Regia:De Maistre Gilles

Cast e credits:
Soggetto:Gilles de Maistre, Marie-Claire Javoy; fotografia:Gilles de Maistre; musiche:Armand Amar; montaggio:Marie Quinton; voce off versione italiana:Isabella Ferrari; produzione:Mai Juin Productions; distribuzione:Lucky Red; origine:Francia, 2007; durata:99’.

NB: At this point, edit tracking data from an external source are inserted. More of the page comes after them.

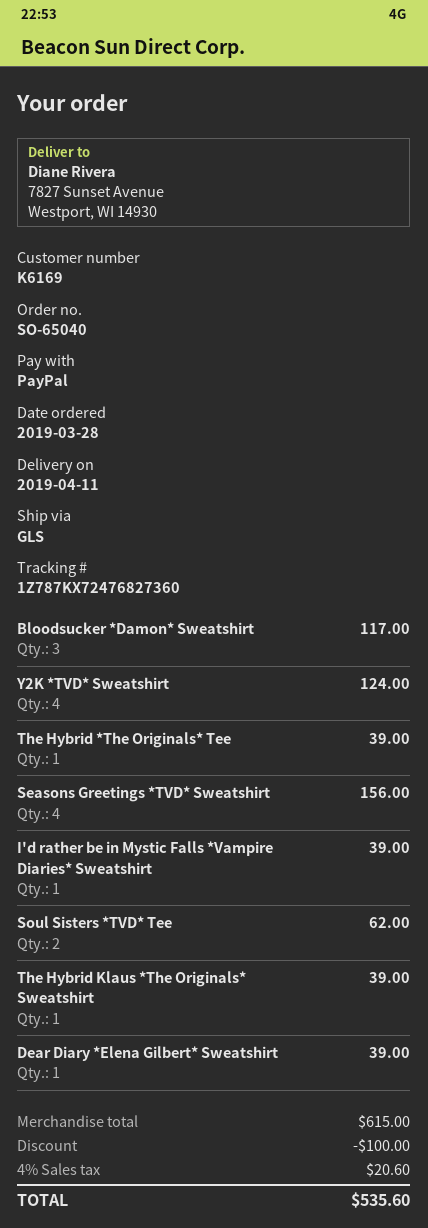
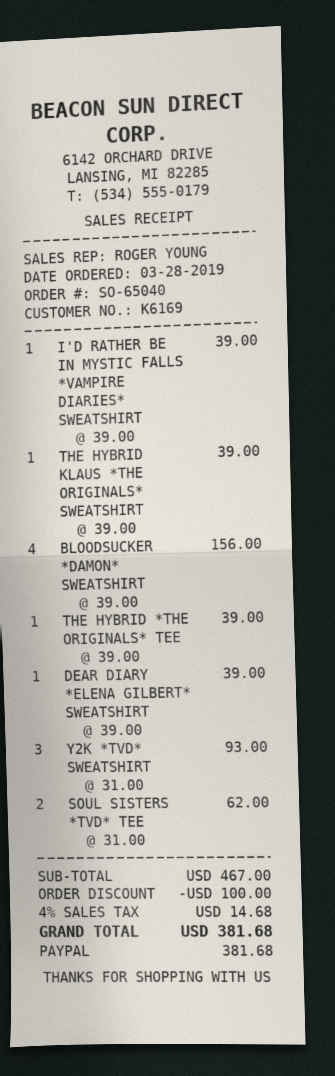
Bloodsucker *Damon* Sweatshirt: 3 for 117.00 -> 4 for 156.00
Y2K *TVD* Sweatshirt: 4 for 124.00 -> 3 for 93.00
Seasons Greetings *TVD* Sweatshirt: 4 for 156.00 -> none
subtotal: 615.00 -> 467.00
tax: 4% = 20.60 -> 4% = 14.68
total: 535.60 -> 381.68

Trama:Quegli eventi intensi, vissuti da pubblico in scena, che prendono la mano. È quanto avvenuto al regista Gilles De Maistre (in un ventennio di attività oltre cento reportages e documentari, con il compimento del desiderio di realizzarne uno cinematografico, per l’appunto Il primo respiro), che per due anni ha fatto riprese televisive in un reparto maternità. Esperienza che lo ha scosso e cambiato, lasciandogli la voglia di ripeterla con l’intenzione di filmare – della nascita – le medesime emozioni e le differenti condizioni e modalità, in un viaggio transnazionale e interclassista. All’origine della sceneggiatura, necessariamente modificatasi sul campo, c’è un’inchiesta giornalistica e una prolungata, complessa gestione, soprattutto pratica. De Maistre ha tirato in ballo l’universalità dell’atto e il percorso evoluzionista collettivo per ottenere l’assenso delle gestanti – scelte in base all’espressività e ad una fisionomia di facile identificazione geografica – che hanno risposto sì per sostegno ad una causa (la procreazione in casa), la possibilità di un ricordo registrato o narcisismo. Altro filo conduttore, nell’operazione, è stato un’eclissi di sole, coincisa con un aumento di parti.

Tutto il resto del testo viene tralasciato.